Adverse mechanical cues promote pathological remodeling of ischemic left ventricle, which leads to heart failure and mortality in ischemic cardiomyopathy (ICM) patients. Intramyocardial injection of hydrogels reduces the mechanical stress in left ventricular (LV) wall, thus preserves cardiac function and geometry. The therapeutic concept has been tested in clinical trials and presented exciting potential.

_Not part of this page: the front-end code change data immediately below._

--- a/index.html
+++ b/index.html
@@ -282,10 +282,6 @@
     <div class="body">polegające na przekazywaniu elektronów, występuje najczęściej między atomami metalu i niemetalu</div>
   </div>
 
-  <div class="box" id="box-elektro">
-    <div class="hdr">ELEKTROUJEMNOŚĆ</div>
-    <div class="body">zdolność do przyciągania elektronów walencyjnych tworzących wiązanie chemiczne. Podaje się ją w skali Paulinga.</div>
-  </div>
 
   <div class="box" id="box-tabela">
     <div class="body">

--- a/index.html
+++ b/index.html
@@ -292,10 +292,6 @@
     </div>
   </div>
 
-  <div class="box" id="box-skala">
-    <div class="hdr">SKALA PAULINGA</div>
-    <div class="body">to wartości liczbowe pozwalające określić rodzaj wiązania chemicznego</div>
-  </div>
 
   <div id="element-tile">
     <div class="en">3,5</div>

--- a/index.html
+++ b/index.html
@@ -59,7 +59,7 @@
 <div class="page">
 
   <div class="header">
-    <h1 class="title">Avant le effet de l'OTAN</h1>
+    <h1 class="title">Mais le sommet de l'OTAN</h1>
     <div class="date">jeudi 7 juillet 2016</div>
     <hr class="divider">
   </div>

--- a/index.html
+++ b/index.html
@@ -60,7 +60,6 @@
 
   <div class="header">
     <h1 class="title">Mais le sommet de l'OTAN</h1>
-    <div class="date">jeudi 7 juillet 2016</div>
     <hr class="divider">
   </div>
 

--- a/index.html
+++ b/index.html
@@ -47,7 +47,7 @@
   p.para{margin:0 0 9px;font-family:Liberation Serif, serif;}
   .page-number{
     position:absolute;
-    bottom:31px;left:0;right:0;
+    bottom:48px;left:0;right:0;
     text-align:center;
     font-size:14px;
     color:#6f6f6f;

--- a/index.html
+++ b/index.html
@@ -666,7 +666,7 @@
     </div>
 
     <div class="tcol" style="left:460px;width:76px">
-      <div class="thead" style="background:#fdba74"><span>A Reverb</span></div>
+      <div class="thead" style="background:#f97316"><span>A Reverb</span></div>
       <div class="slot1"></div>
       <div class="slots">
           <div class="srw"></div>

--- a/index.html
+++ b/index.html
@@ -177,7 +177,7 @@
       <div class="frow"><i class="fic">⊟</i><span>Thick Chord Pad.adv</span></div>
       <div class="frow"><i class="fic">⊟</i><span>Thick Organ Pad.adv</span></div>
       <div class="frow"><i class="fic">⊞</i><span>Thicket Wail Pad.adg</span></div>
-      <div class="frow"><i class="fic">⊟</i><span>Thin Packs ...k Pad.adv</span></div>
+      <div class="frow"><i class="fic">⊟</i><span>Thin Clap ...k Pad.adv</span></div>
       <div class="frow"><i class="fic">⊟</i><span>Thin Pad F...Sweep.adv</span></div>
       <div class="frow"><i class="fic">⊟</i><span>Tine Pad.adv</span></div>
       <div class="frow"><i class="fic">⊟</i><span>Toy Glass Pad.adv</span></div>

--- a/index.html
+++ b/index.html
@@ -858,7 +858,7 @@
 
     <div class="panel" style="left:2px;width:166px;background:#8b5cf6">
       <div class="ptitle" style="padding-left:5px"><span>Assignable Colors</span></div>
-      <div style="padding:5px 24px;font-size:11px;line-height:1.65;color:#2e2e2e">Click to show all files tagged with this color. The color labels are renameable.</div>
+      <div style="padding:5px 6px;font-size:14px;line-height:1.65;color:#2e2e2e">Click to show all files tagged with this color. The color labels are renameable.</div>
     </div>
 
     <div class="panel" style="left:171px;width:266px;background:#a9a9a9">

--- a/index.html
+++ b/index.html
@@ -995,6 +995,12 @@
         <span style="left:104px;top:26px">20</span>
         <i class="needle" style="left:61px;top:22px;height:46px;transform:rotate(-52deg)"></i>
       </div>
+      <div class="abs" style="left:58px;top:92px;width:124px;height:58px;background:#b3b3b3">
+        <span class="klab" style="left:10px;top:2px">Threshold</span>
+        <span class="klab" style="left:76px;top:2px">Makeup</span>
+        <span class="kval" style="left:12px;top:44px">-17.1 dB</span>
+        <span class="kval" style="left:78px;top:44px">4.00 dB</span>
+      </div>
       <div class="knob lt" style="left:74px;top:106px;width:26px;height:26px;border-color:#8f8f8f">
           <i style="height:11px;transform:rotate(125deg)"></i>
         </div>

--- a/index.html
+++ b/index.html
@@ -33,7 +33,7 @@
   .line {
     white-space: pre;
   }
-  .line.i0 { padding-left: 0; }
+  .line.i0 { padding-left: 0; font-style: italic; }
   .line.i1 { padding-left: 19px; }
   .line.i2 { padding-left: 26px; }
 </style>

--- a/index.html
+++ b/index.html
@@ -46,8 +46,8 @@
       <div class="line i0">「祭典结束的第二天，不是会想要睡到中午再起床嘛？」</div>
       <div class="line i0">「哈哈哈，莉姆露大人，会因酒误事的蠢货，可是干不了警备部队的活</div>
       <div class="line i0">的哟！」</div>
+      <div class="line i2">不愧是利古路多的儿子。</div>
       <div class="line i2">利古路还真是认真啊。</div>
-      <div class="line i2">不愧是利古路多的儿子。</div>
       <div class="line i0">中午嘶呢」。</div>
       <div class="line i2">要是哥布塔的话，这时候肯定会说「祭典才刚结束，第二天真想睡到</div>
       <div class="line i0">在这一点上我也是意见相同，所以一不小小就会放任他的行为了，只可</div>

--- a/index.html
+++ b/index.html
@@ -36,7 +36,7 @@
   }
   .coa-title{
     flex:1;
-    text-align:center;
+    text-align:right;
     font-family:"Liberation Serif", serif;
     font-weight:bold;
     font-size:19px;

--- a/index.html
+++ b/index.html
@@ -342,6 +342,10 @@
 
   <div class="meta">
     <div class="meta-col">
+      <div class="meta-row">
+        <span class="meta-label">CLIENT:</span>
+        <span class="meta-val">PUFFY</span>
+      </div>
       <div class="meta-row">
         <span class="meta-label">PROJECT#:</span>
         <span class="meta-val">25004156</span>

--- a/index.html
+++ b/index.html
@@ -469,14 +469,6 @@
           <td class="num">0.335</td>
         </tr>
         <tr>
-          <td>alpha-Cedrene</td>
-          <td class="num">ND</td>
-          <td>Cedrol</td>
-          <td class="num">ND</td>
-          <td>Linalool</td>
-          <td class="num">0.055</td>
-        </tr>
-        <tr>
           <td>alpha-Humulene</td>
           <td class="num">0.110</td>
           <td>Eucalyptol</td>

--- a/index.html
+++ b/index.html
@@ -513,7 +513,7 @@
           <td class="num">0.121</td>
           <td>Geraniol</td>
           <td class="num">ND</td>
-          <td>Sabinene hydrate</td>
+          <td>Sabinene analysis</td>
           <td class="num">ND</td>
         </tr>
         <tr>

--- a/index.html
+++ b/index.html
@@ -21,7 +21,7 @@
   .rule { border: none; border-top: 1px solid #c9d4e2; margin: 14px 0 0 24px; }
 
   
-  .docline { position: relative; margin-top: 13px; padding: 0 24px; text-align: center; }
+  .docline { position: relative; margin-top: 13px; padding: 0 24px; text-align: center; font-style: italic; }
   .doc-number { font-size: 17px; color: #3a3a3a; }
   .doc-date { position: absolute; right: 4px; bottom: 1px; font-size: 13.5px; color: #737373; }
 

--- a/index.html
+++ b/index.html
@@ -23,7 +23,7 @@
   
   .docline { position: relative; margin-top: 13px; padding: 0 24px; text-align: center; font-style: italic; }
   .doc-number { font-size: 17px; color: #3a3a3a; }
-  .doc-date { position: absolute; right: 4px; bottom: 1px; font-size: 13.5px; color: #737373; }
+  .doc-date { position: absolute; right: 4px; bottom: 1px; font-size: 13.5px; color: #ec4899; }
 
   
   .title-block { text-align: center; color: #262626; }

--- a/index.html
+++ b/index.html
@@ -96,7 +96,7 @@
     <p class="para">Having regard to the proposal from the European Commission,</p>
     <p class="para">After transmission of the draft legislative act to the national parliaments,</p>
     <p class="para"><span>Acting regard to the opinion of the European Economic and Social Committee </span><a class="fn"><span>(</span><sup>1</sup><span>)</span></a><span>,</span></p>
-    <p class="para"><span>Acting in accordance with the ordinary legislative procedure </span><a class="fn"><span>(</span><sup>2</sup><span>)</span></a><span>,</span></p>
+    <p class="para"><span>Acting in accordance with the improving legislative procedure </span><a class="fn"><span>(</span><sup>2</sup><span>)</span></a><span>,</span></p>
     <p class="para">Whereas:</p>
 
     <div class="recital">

However, the theory of intramyocardial hydrogel injection still needs to be improved as the molecular biological connection between the mechanical effect and therapeutic outcomes is weak, and it is difficult to clearly separate the contribution of hydrogel mechanical support from physiological reaction to hydrogel chemistry and combinational surgical procedures in previous clinical translation studies. In this study, we transendocardially injected alginate hydrogel via a percutaneous coronary intervention in 10 ICM patients with end-stage heart failure. Thirty days after injection, cardiac function was improved, and LV size was reduced. Stress in the myocardium decreased as evaluated by finite element analysis. Similar mechanical and functional effects by hydrogel injections were observed in rat myocardial infarction (MI) model. Bulk and single-cell RNA sequencing revealed restoration in transcription levels of mechanosensing, cardiac contraction genes and other important pathways, which was mainly attributed to changes in cardiomyocytes. Such effects were not observed in rats receiving diluted hydrogel, confirming that mechanical effect instead of material chemistry is the main contributor. The resemblance in transcriptomic profile and the effect of hydrogel injection on mechanical stress and remodeling of LV wall between ICM patients and diseased rats indicated the applicability of the major mechanistic conclusions in rat model to human. Overall design: The rats were subjected to left anterior descending (LAD) coronary artery ligation (MI) along with Sham controls (Sham), and soft hydrogel (MI-soft) and stiff hydrogel (MI-stiff) treatment respectively. Each group contains four replicates.